The final polls “indicated that Eric Adams, Kathryn Garcia, Maya Wiley and Andrew Yang are all within 10 points of each other in initial preferences,” Enten told me. “Adams does lead, but he has the lowest share of initial primary preferences in over 40 years.”
To understand the ranked choice voting process, check out Enten’s explainer here. “Again, most polling has Adams coming out on top in this process, but not all of it,” Enten said. “With Yang (whose voters were most likely to back Adams) signaling his preference for Garcia over the weekend instead, how might that change the equation? Oh, and we might not know who has won until the week of July 12 because of when absentee ballots are arriving, and because of the ranked choice process.” About that…

The news abhors a vacuum

“On Tuesday night,” the NYT’s Emma G. Fitzsimmons wrote, “we should find out which candidate is leading among the ballots cast in-person on Primary Day and during nine days of early voting. But election officials must then wait for tens of thousands of absentee ballots to arrive, and those will need to be counted as well.”
For those reasons, “an official winner is unlikely to be named before the week of July 12,” she wrote. Hopefully it’ll happen sooner, but it could take even longer. As Tim Miller wrote, maybe “the next mayor can fix” this broken election system.
In the meantime, the local media’s role is crucial here, in the same way that the national media’s role was critical last November. One candidate may emerge with a sizable lead, making it very tough for others to catch up, but that won’t be enough to “call” the Democratic primary race. So pack your patience…

FOR THE RECORD

— “A Democratic mayoral primary that mostly played out in the tiny confines of a square box on Zoom spun into full Technicolor berserk in the race’s final days,” David Freedlander observes… (NYMag)
— Henry Goldman writes: “NYC mayoral race shows city at odds over how to mount comeback…” (Bloomberg)
— Andrea Gabor examined how the NYT tried, and failed, to corroborate a harassment allegation against candidate Scott Stringer. When Stringer’s accuser went public at a press conference, the charges received widespread coverage. Stringer is now an also-ran… (CJR)
— A timely big-picture story by Alex Burns and Jonathan Martin: “When it comes to big city elections, Republicans are in the wilderness…” (NYT)

“I love you New York”

That’s how Maya Wiley, the former MSNBC commentator, closed her final rally: “I love you New York.” The Democratic primary race is certainly getting lots of attention — in part because of what this race signals about the Democratic party writ large — and in part because there aren’t a lot of other big-deal elections this year.
And there’s this, as Peter Hamby tweeted on Monday: “New York media has a habit of wildly overestimating how much the country cares about the mayor’s race.” But here’s the counterargument, from the aforementioned Tim Miller: The race “has been so fun.” One of the examples he cited: The brouhaha about whether Eric Adams actually lives in New Jersey.
Adams was asked about the “elephant in the room” in this Q&A with VF’s Bess Levin. Adams said, “Those people on Twitter, I just keep it moving and ignore them… They can tweet all they want; that’s a whole universe that lives among itself. [But] there’s a real-world that is not on Twitter. And so I could care less what they write, what they say.”
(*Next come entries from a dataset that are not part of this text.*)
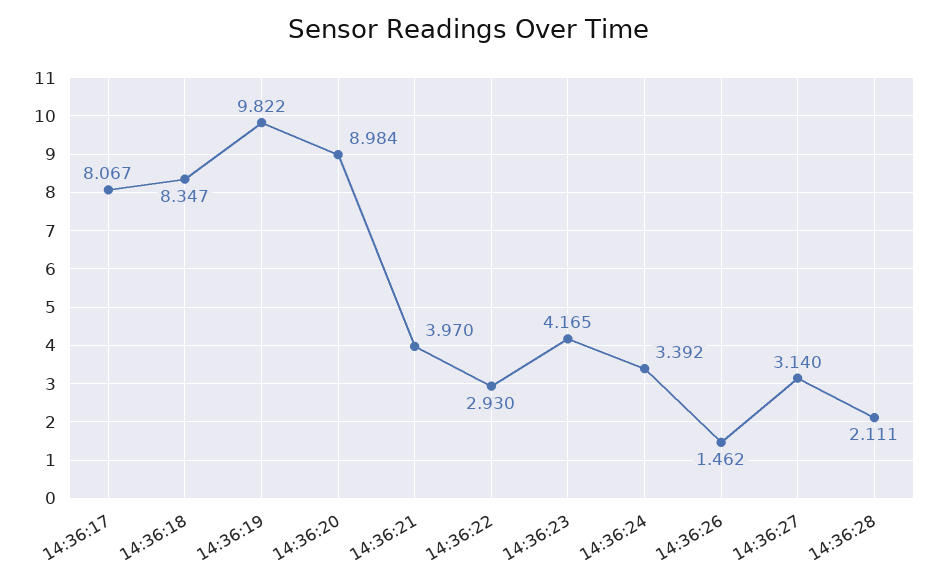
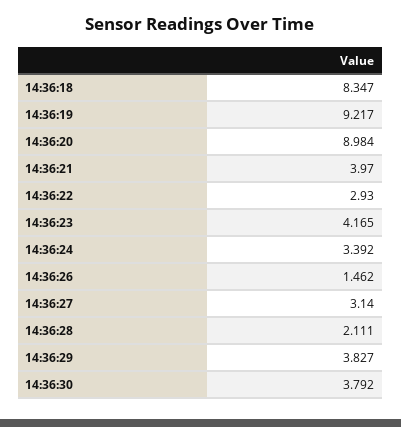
14:36:17: 8.067 -> none
14:36:19: 9.822 -> 9.217
14:36:29: none -> 3.827
14:36:30: none -> 3.792

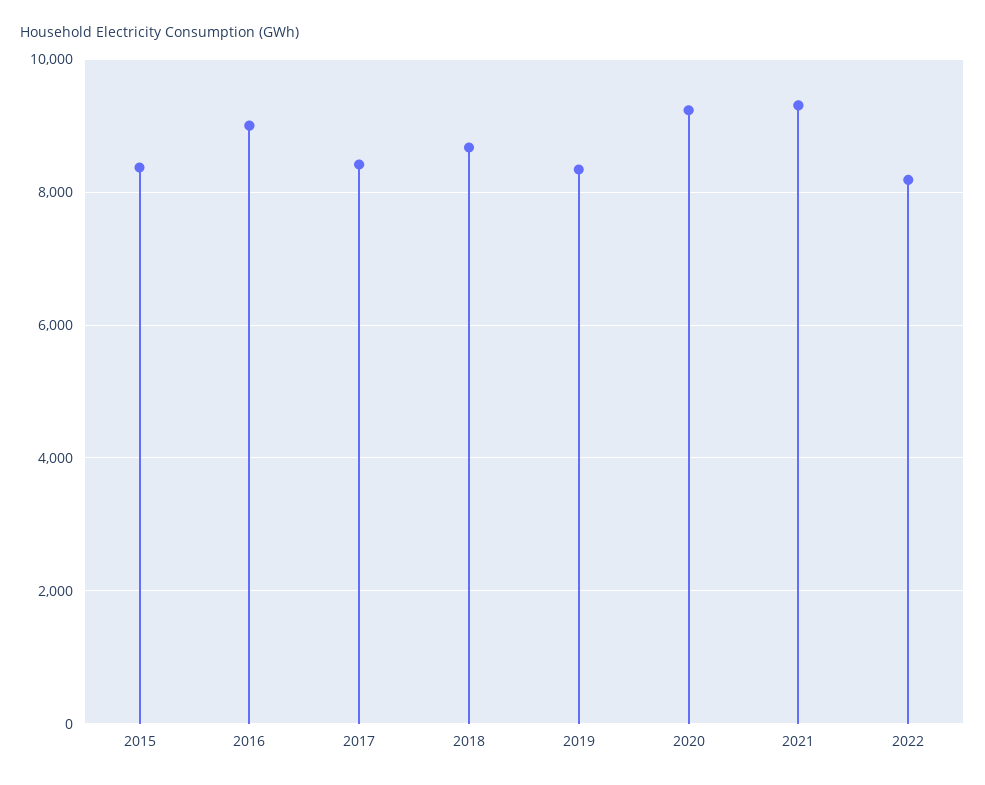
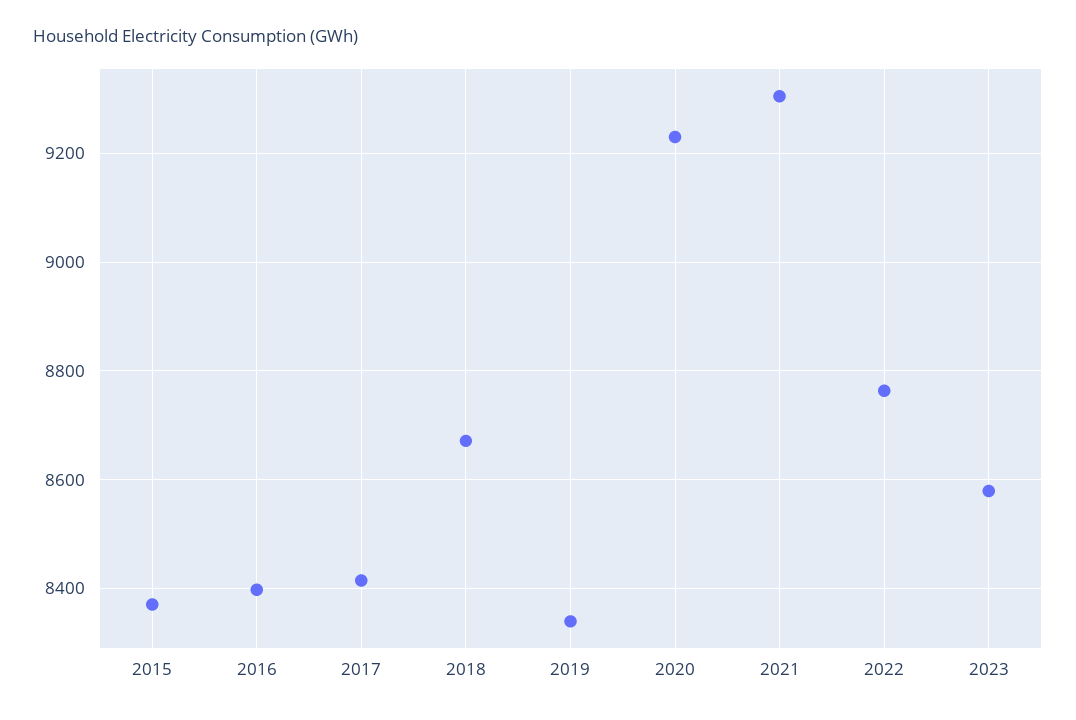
2016: 9000 -> 8400
2022: 8200 -> 8760
2023: none -> 8580

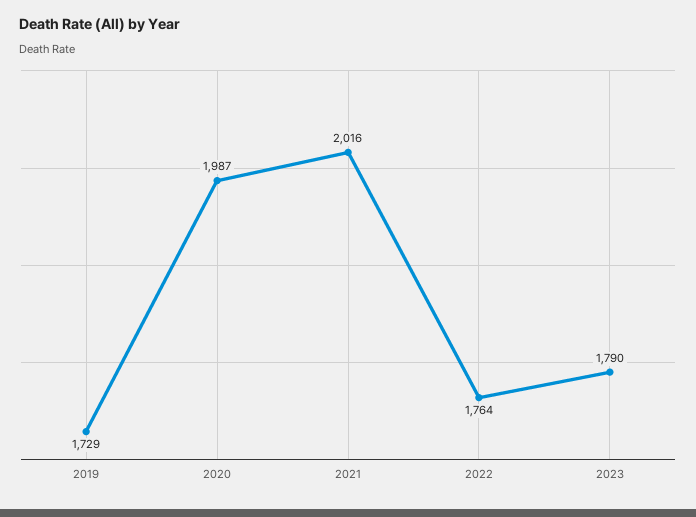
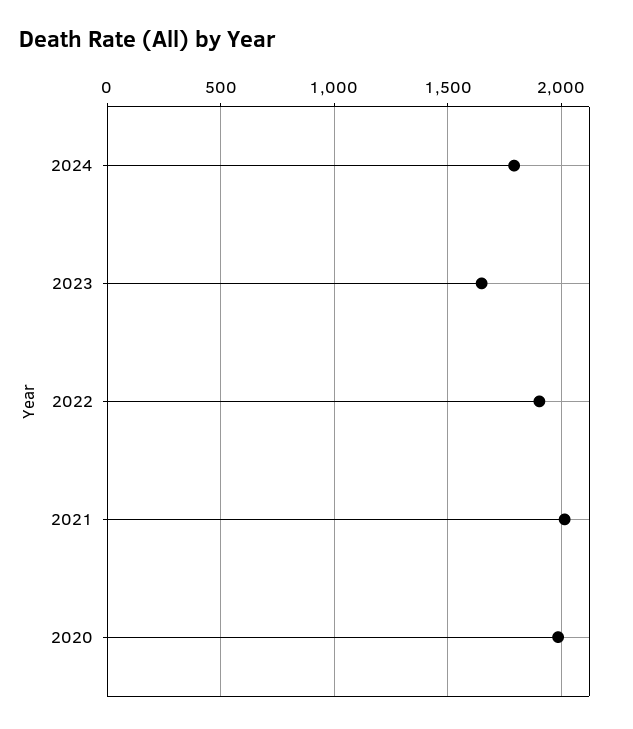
2019: 1729 -> none
2022: 1764 -> 1900
2023: 1790 -> 1650
2024: none -> 1800

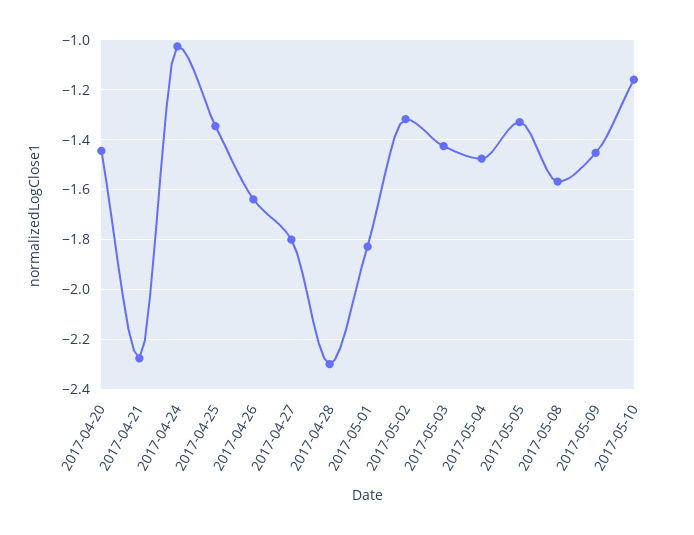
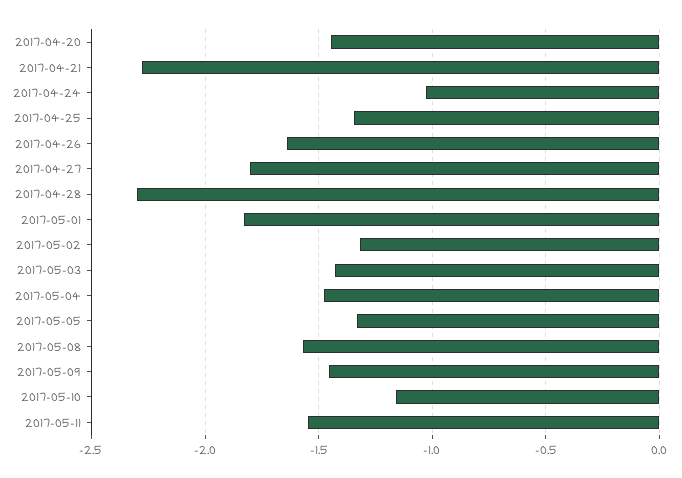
2017-05-11: none -> -1.55

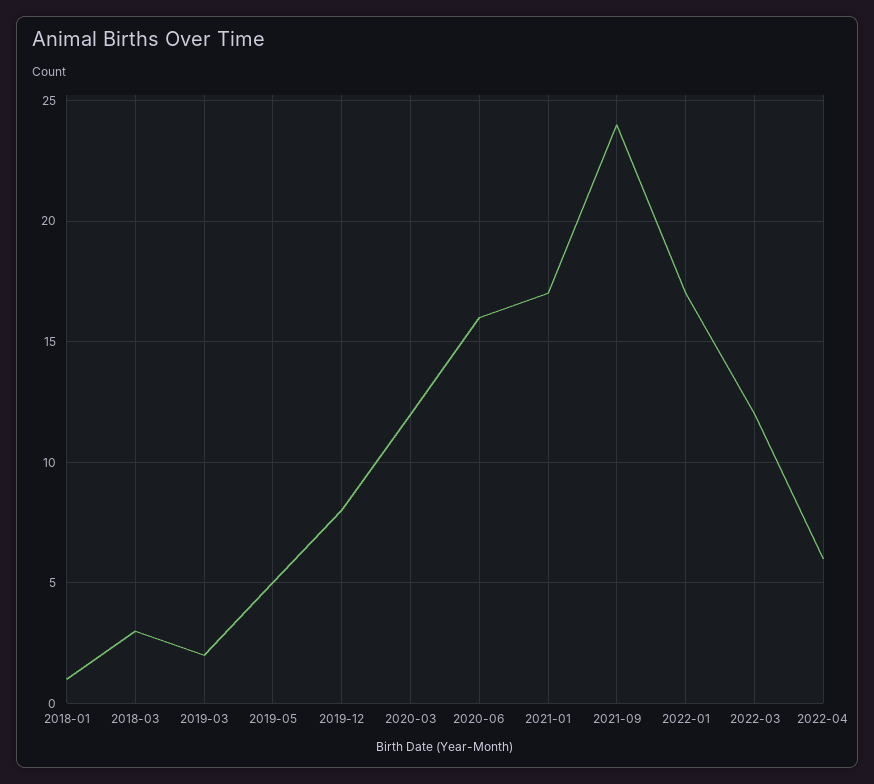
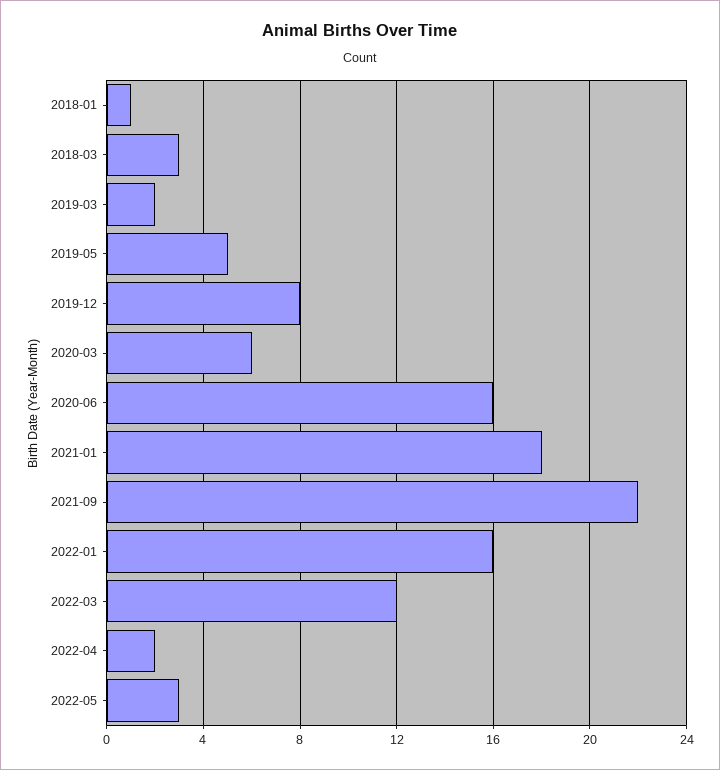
2020-03: 12 -> 6
2021-01: 17 -> 18
2021-09: 24 -> 22
2022-01: 17 -> 16
2022-04: 6 -> 2
2022-05: none -> 3

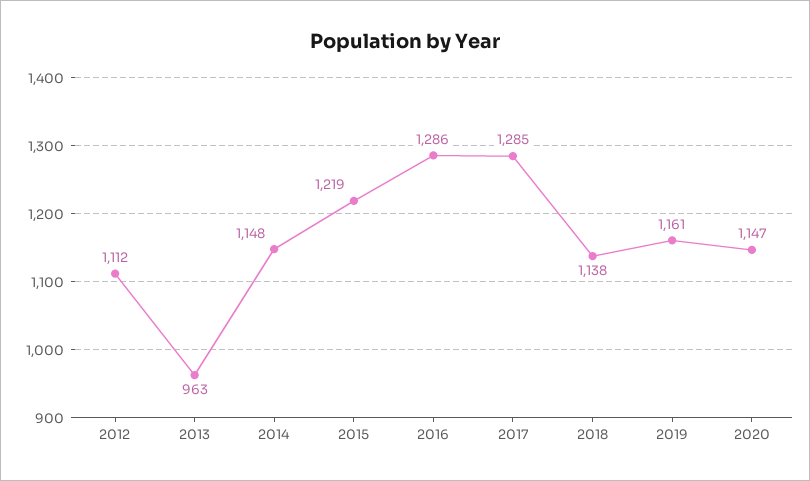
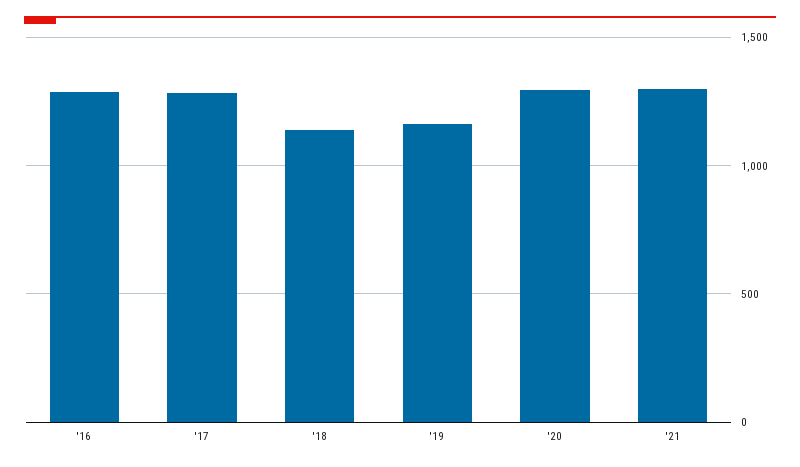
2012: 1112 -> none
2013: 963 -> none
2014: 1148 -> none
2015: 1219 -> none
2020: 1147 -> 1300
'21: none -> 1300

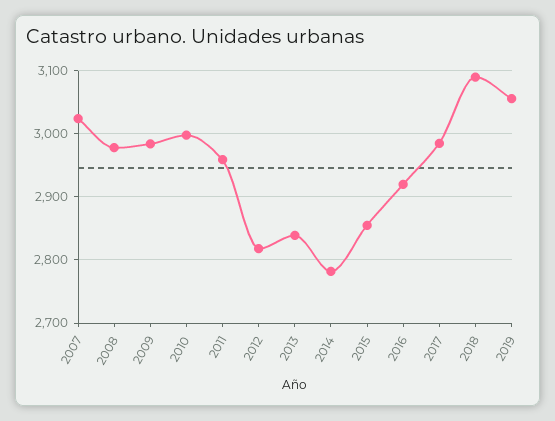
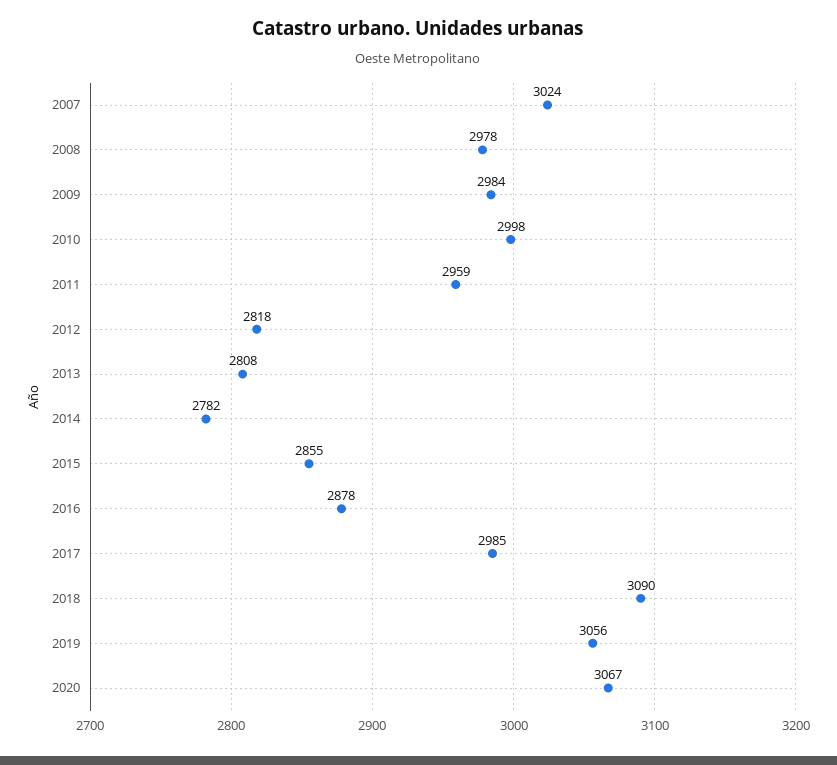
2013: 2840 -> 2808
2016: 2920 -> 2878
2020: none -> 3067

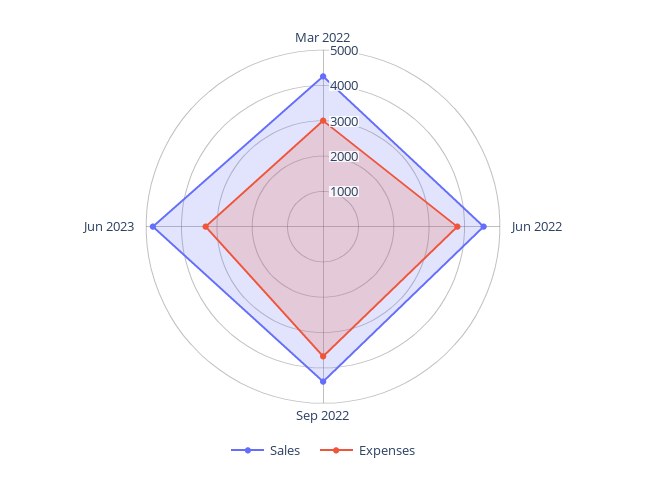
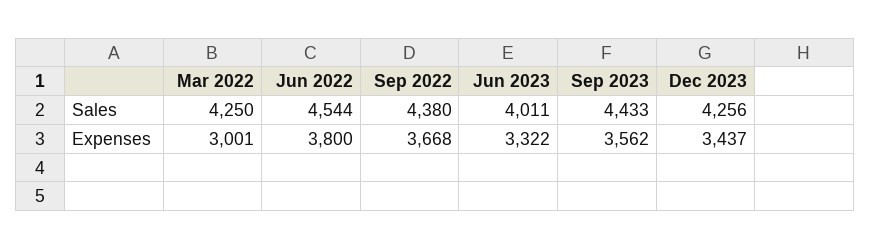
Sales, Jun 2023: 4750 -> 4011
Sales, Sep 2023: none -> 4433
Sales, Dec 2023: none -> 4256
Expenses, Sep 2023: none -> 3562
Expenses, Dec 2023: none -> 3437

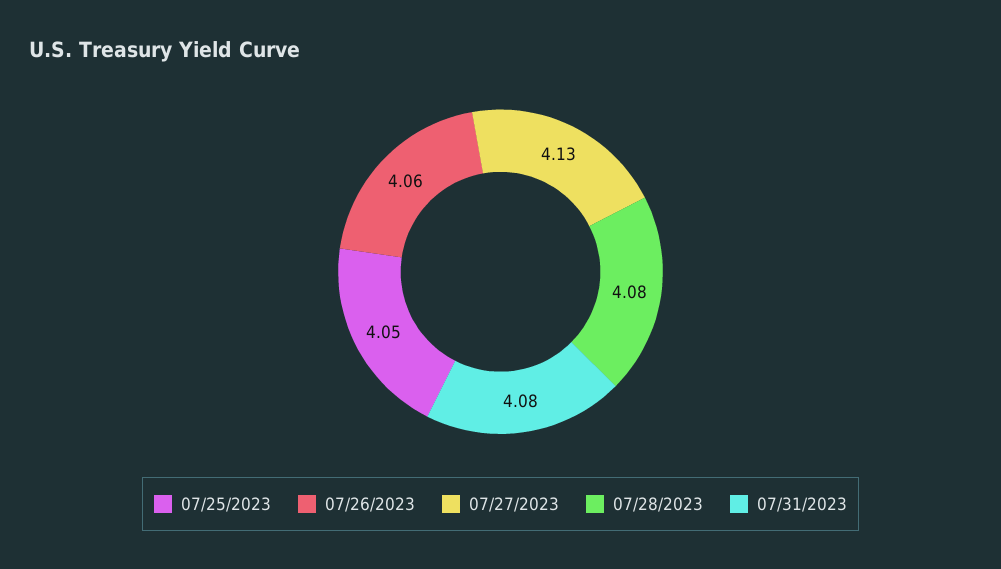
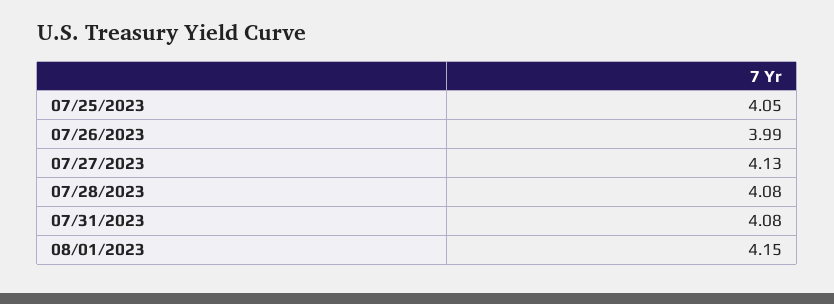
07/26/2023: 4.06 -> 3.99
08/01/2023: none -> 4.15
Don’t be swayed by Twitter chatter

Building on some recent tweets by Brian Riedl of the Manhattan Institute, Bobby Burack of Outkick wrote about the misleading nature of Twitter chatter on Monday. “Pew data finds that 3% of the population creates 90% of all tweets sent,” he wrote. “Only 8% of the US population is ‘active’ on Twitter.” And yet, Burack wrote, “late-night TV, award shows, and comedy have adjusted content to correspond with Twitter reaction. Appealing to just 8% of viewers is bad business.”
Lin-Manuel Miranda’s recent apology might come to mind. “Stop the apologizing,” Bill Maher said on HBO last weekend. “You’re the guy who made the founding fathers Black and Hispanic! I don’t think you have to apologize to Twitter.”
>> Counterargument: This thoughtful NYT conversation explores the issues about colorism “and the casting of the film…”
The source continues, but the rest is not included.